Mario, quando você veio para o Brasil?
MR: A primeira vez que eu visitei o Brasil foi em 83, quando eu fazia vela profissional, e fiz uma regata que ia de Buenos Aires ao Rio de Janeiro. Mas eu vim para ficar mesmo em 89.

Como você passou da vela para o MTB?
MR: Eu fiz 12 anos de vela profissional, corri na volta ao mundo. Sempre gostei de briga grande, de um perrengue. Depois que eu parei de correr profissionalmente, vim para o Brasil e conheci um americano que andava de bike e que me apresentou o mountain bike. Aí eu achei legal, e comecei a correr corrida de aventura. Mas era uma confusão; era o começo da corrida de aventura no Brasil, e era muito complicado. Mas em um dia, eu comprei uma revista no aeroporto que falava sobre as maiores provas do mundo de MTB, aí eu vi que tinha essa Transalpes, que era a prova. E eu tinha uma amiga que morava aqui, inglesa, e eu disse para ela, “vamos nessa prova?”, e fomos.

Qual é a próxima prova de vocês?
A: No Brasil é a copa Sram 50K, depois vem uma Bigbiker, e a próxima internacional é a da Áustria. Nesse meio tempo, faremos mais clinicas.

Já aconteceu algo inusitado em alguma das clínicas ou training camps?
MR: No training camp da Chapada da Diamantina, a gente foi para uma cidade chamada Igatu, minúscula, uma aldeia, toda de pedra. A cidade estava forrada de bandeirinhas. Estava acontecendo uma festa. A senhora do hotel que nos recebeu era maravilhosa, fez uma recepção maravilhosa. E aquele visual deslumbrante… Estava acontecendo a festa do Boi do Brejo, uma festa bem antiga, não era uma coisa turística, e a gente chegou ali do nada, todos largados de paraquedas, e acabamos envolvidos em uma festa em que a aldeia inteira estava envolvida.

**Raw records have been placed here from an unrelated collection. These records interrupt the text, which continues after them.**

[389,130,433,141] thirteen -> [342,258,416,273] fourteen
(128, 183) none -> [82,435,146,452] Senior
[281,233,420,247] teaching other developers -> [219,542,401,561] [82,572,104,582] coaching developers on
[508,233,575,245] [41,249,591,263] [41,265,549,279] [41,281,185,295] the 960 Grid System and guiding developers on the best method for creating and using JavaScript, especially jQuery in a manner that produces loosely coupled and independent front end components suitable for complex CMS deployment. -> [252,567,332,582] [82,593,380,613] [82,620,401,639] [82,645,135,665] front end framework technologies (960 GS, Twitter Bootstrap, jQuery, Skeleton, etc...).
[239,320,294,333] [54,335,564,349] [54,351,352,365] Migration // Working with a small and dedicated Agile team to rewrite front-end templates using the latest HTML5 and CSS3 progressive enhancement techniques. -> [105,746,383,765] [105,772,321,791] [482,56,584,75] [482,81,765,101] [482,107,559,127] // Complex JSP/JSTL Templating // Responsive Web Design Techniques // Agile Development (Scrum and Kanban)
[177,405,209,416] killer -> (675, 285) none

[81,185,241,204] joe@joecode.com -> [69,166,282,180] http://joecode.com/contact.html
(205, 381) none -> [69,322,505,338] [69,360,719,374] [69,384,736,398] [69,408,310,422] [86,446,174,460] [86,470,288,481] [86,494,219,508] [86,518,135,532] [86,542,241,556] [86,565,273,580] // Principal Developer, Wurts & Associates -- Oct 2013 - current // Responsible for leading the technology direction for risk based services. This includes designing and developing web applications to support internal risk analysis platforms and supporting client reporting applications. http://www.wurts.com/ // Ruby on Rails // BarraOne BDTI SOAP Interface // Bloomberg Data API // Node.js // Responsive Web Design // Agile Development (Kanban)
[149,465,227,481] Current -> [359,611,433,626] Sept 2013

Você dois são atletas reconhecidos lá fora. Isso ajuda a Brasil Soul a ter reconhecimento internacional?
MR: Eu já corri bastantes provas fora e a Adriana é conhecida no exterior. Esse background que a gente tem nos ajuda. Também temos uma comunicação muito grande através do nosso site; além da língua portuguesa. Eu acho que a Brasil Soul não é uma equipe só brasileira, é um pouco aportuguesada, pois tem muita gente de Portugal envolvida. A Tap, que é uma empresa aérea portuguesa, é nossa patrocinadora, e uma das maiores empresas de ciclo turismo de Portugal nos contatou essa semana para nos patrocinar, por que nossa imagem está começando a ir para fora. Então eu acho que ficaremos internacionais, até por que nosso calendário não é voltado apenas para o Brasil. A gente quer crescer e comprar essa briga com os gringos, mas não só o lado competitivo. Queremos fazer contato, e, quem sabe, amanhã essas clinicas começam a se misturar com os gringos, tanto na parte da diversão quanto na parte de instrução. Além de mostrar pra eles o que o Brasil tem de bom.

AN: Eu já tinha competido, em campeonatos pan-americanos, com todas as atletas das equipes que a gente enfrentou no Chile, então já sabia bem quem elas são. E para elas foi bem interessante por que foi a primeira prova de ultramaratona delas, e eu já estou há mais tempo nisso, então já vem aquela historia de eu ser a brasileira que é a representante da América do Sul, que já foi a uma Cape Epic, a uma Transalpes. Então teve muito a troca de experiência, do dia após dia, e tem muito disso no reconhecimento. A gente está um pouquinho mais à frente representando o Brasil nessas outras provas.

Para finalizar, quais são as prioridades da Brasil Soul?
M: Nosse ano focaremos em seis provas internacionais grandes – já confirmamos a Cape Epic, a Open Tour, na Áustria, uma 24h em Portugal, e a Via Nova Race, na Galícia, fronteira de Portugal com a Espanha. Tem também a parte de training camp e de clínicas, onde queremos dividir a nossa experiência com as outras pessoas e não guardar esse ouro só para nós. Dessa forma, estamos contribuindo para o mountain bike brasileiro mais do que conquistando o pódio no Chile ou em outro lugar.